_PROBLEM TO SOLVE_:
Write out every record below exactly, leaving the pictures out.

___ DATASET CONTENT ___

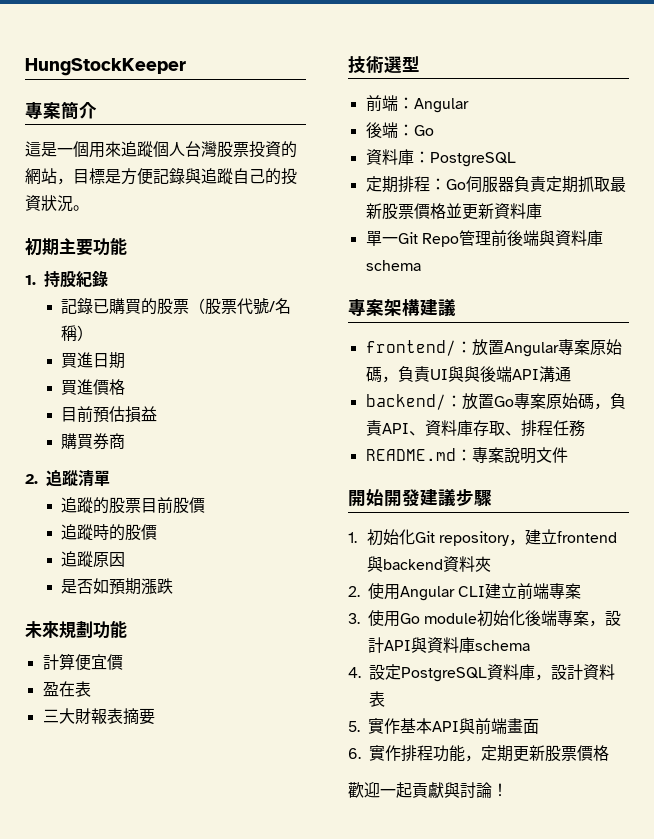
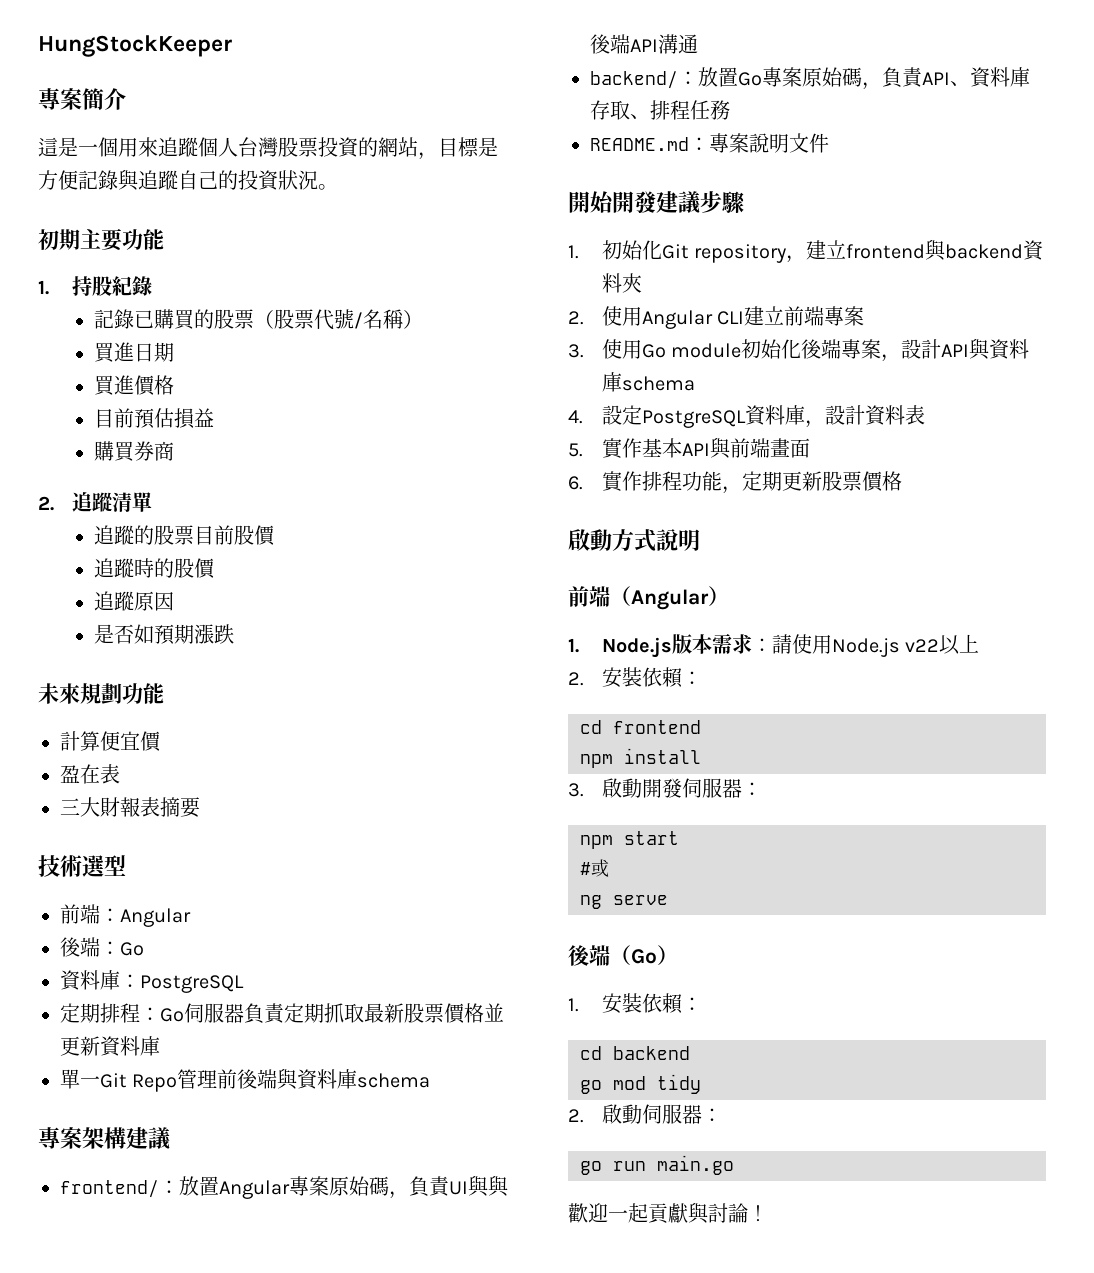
+ 啟動方式說明
+ 前端（Angular）
+ 1. Node.js版本需求：請使用Node.js v22以上
+ 2.安裝依賴：
+ cd frontend
+ npm install
+ 3.啟動開發伺服器：
+ npm start
+ #或
+ ng serve
+ 後端（Go）
+ 1.安裝依賴：
+ cd backend
+ go mod tidy
+ 2.啟動伺服器：
+ go run main.go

___

_YOUR RESPONSE_:
+ 啟動方式說明
+ 前端（Angular）
+ 1. Node.js版本需求：請使用Node.js v22以上
+ 2.安裝依賴：
+ cd frontend
+ npm install
+ 3.啟動開發伺服器：
+ npm start
+ #或
+ ng serve
+ 後端（Go）
+ 1.安裝依賴：
+ cd backend
+ go mod tidy
+ 2.啟動伺服器：
+ go run main.go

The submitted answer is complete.